▸ WORK TO COMPLETE
Return an exact copy of the data, starting at its first line and ending at the line that contains "position:relative; width:1366px; height:774px;", minus any pictures.

▸ Front-end code change data
╭──

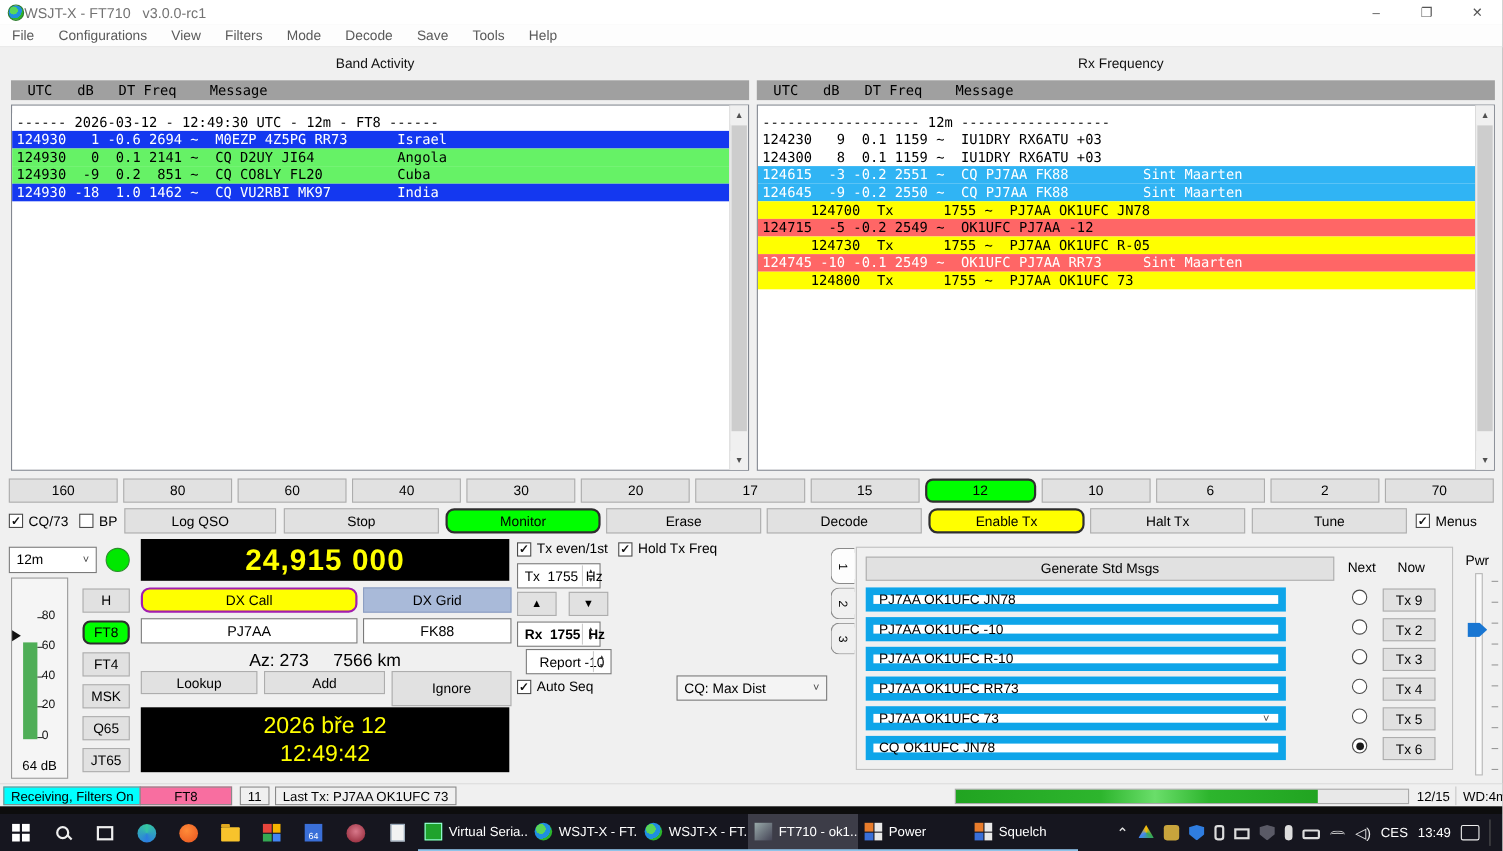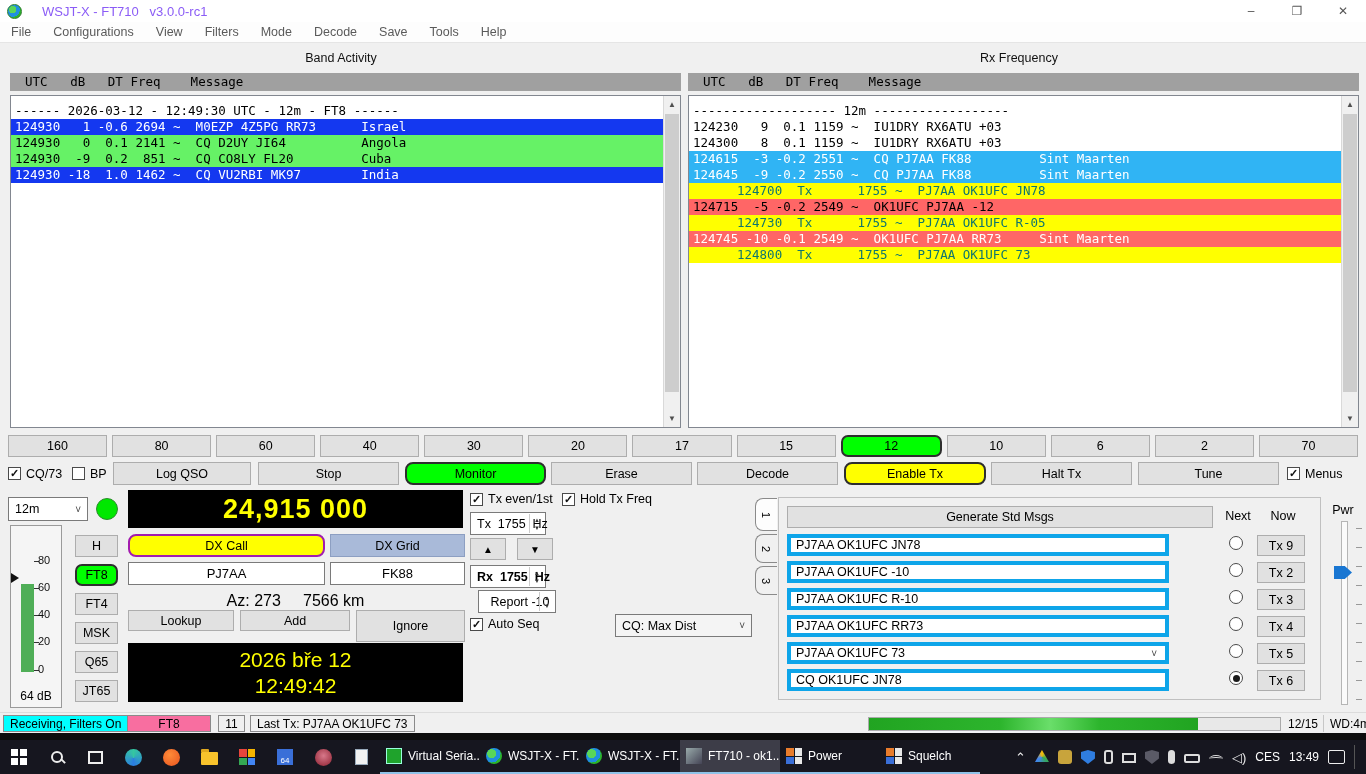--- a/index.html
+++ b/index.html
@@ -3,38 +3,38 @@
 <meta charset="utf-8">
 <style>
   * { margin:0; padding:0; box-sizing:border-box; }
   body { font-family:"Liberation Sans", sans-serif; background:#888; }
   #screen { position:relative; width:1366px; height:774px; background:#f0f0f0; overflow:hidden; font-size:13px; color:#000; }
 
   
   .titlebar { position:absolute; left:0; top:0; width:100%; height:22px; background:#ffffff; display:flex; align-items:center; }
   .globe { width:15px; height:15px; border-radius:50%; margin-left:7px;
            background: radial-gradient(circle at 35% 35%, #59d659 0 30%, #1f8fe0 31% 60%, #2bb52b 61%); border:1px solid #2b7c2b;}
-  .title-text { margin-left:20px; color:#8b5cf6; font-size:13px; white-space:pre; }
+  .title-text { margin-left:0; color:#737373; font-size:13px; white-space:pre; }
   .win-controls { position:absolute; right:0; top:0; height:22px; display:flex; }
   .win-btn { width:46px; height:22px; display:flex; align-items:center; justify-content:center; color:#555; font-size:12px; }
   .menubar { position:absolute; left:0; top:22px; width:100%; height:21px; background:#fdfdfd; border-bottom:1px solid #e5e5e5; display:flex; align-items:center; }
   .menu-item { padding:0 11px; color:#5a5a5a; font-size:12.5px; }
 
   
   .panel-label { position:absolute; top:51px; height:16px; font-size:12.5px; color:#111; text-align:center; }
   .col-header { position:absolute; top:73px; height:18px; background:#a0a0a0; color:#000;
                 font-family:"DejaVu Sans Mono", monospace; font-size:12.5px; line-height:18px; white-space:pre; }
   .decode-panel { position:absolute; top:95px; height:333px; background:#fff; border:1px solid #828790; }
   .decode-rows { position:absolute; left:0; top:0; right:17px; bottom:0; overflow:hidden; padding-top:7px; }
   .drow { height:16px; line-height:16px; font-family:"DejaVu Sans Mono", monospace; font-size:12.5px; white-space:pre; padding-left:4px; }
   .hl-none  { background:#ffffff; color:#000; }
   .hl-blue  { background:#1438f0; color:#ffffff; }
   .hl-green { background:#66f266; color:#000; }
   .hl-cyan  { background:#30b4f4; color:#ffffff; }
-  .hl-yellow{ background:#ffff00; color:#0f766e;padding-left:48px; }
+  .hl-yellow{ background:#ffff00; color:#000000;padding-left:48px; }
   .hl-red   { background:#ff6666; color:#000; }
   .hl-redw  { background:#ff6666; color:#ffffff; }
   .scrollbar { position:absolute; right:0; top:0; width:17px; bottom:0; background:#f0f0f0; border-left:1px solid #d9d9d9; }
   .sb-arrow { position:absolute; left:0; width:16px; height:17px; background:#f0f0f0; color:#505050; font-size:8px; display:flex; align-items:center; justify-content:center; }
   .sb-thumb { position:absolute; left:1px; width:14px; background:#cdcdcd; }
 
   
   .band-row { position:absolute; left:8px; top:435px; width:1350px; display:flex; gap:5px; }
   .band-btn { flex:1; height:22px; background:#e1e1e1; border:1px solid #adadad; display:flex; align-items:center; justify-content:center; font-size:12.5px; }
   .band-btn.active { background:#00ff00; border:2px solid #2e2e2e; border-radius:7px; }
@@ -72,21 +72,21 @@
 
   
   .spin { background:#fff; border:1px solid #7a7a7a; position:relative; display:flex; align-items:center; font-size:12.5px; padding-left:6px; white-space:pre; }
   .spin .arrows { position:absolute; right:1px; top:1px; bottom:1px; width:15px; border-left:1px solid #ccc; display:flex; flex-direction:column; align-items:center; justify-content:center; font-size:6px; color:#333; line-height:8px; }
   .arrow-btn { position:absolute; width:36px; height:22px; background:#e1e1e1; border:1px solid #adadad; display:flex; align-items:center; justify-content:center; font-size:10px; }
   .vtab { position:absolute; left:755px; width:22px; background:#f0f0f0; border:1px solid #8a8a8a; border-right:none; border-radius:8px 0 0 8px; display:flex; align-items:center; justify-content:center; font-size:11px; }
   .vtab span { transform:rotate(90deg); display:block; }
 
   
   .msg-frame { position:absolute; left:778px; top:497px; width:543px; height:203px; border:1px solid #c0c0c0; background:#f0f0f0; }
-  .msg-field { position:absolute; left:8px; width:382px; height:22px; background:#fff; border:4px solid #0ea5e9; display:flex; align-items:center; padding-left:5px; font-size:12.5px; position:absolute; }
+  .msg-field { position:absolute; left:8px; width:382px; height:22px; background:#fff; border:7px solid #0ea5e9; display:flex; align-items:center; padding-left:5px; font-size:12.5px; position:absolute; }
   .msg-field .chev { position:absolute; right:8px; color:#444; font-size:10px; }
   .tx-btn { position:absolute; left:478px; width:48px; height:21px; }
   .msg-radio { position:absolute; left:450px; }
   .pwr-label { position:absolute; left:1326px; top:503px; width:34px; text-align:center; font-size:12.5px; }
   .pwr-track { position:absolute; left:1341px; top:521px; width:7px; height:184px; background:#fafafa; border:1px solid #b5b5b5; }
   .pwr-handle { position:absolute; left:1334px; top:566px; width:18px; height:13px; background:#1976d2;
                 clip-path:polygon(0 0, 60% 0, 100% 50%, 60% 100%, 0 100%); }
   .pwr-tick { position:absolute; left:1356px; width:6px; height:1px; background:#999; }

╰──

▸ OUTPUT
--- a/index.html
+++ b/index.html
@@ -3,38 +3,38 @@
 <meta charset="utf-8">
 <style>
   * { margin:0; padding:0; box-sizing:border-box; }
   body { font-family:"Liberation Sans", sans-serif; background:#888; }
   #screen { position:relative; width:1366px; height:774px; background:#f0f0f0; overflow:hidden; font-size:13px; color:#000; }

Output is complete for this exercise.